**Task objective**
In the listing that follows, the range to quote begins at the line that has "[173,741,207,751] 30-35 ->" and ends after the line that has "(209, 801) none"; quote it verbatim and add nothing.

**Extracted entries**
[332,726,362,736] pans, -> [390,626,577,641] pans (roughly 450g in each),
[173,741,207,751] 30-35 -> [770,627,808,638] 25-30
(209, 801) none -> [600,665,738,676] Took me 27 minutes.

* * *

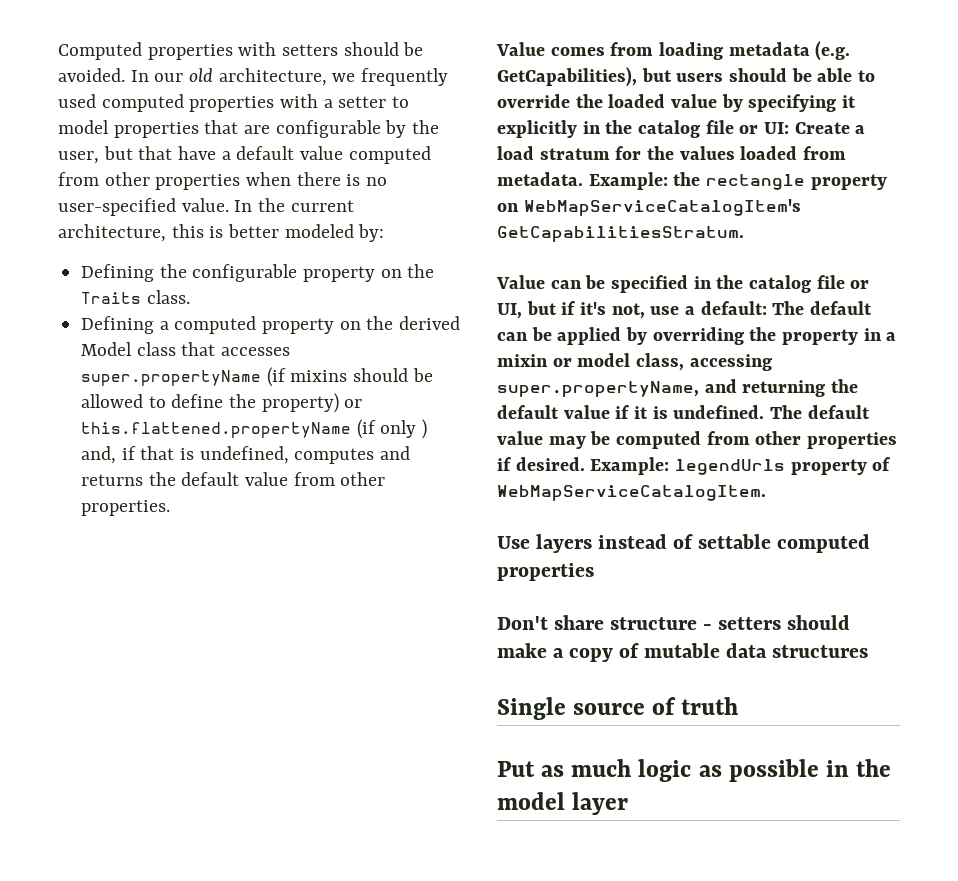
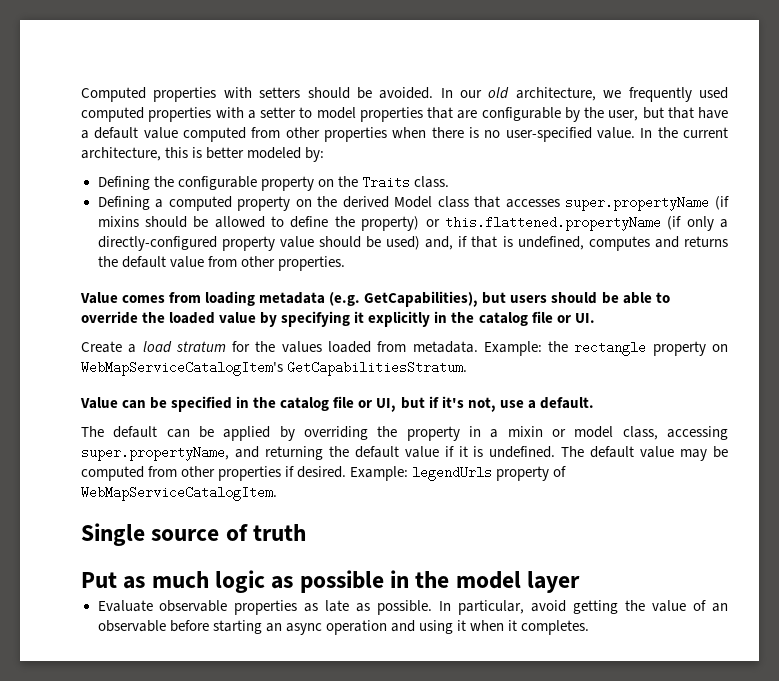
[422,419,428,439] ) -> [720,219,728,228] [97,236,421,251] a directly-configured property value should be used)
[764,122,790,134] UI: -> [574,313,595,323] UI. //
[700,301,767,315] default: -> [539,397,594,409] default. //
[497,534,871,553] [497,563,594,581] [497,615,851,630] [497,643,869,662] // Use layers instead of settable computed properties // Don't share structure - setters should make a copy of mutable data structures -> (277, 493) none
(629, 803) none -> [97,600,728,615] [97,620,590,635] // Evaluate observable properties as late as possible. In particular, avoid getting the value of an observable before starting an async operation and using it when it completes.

**Result**
[173,741,207,751] 30-35 -> [770,627,808,638] 25-30
(209, 801) none -> [600,665,738,676] Took me 27 minutes.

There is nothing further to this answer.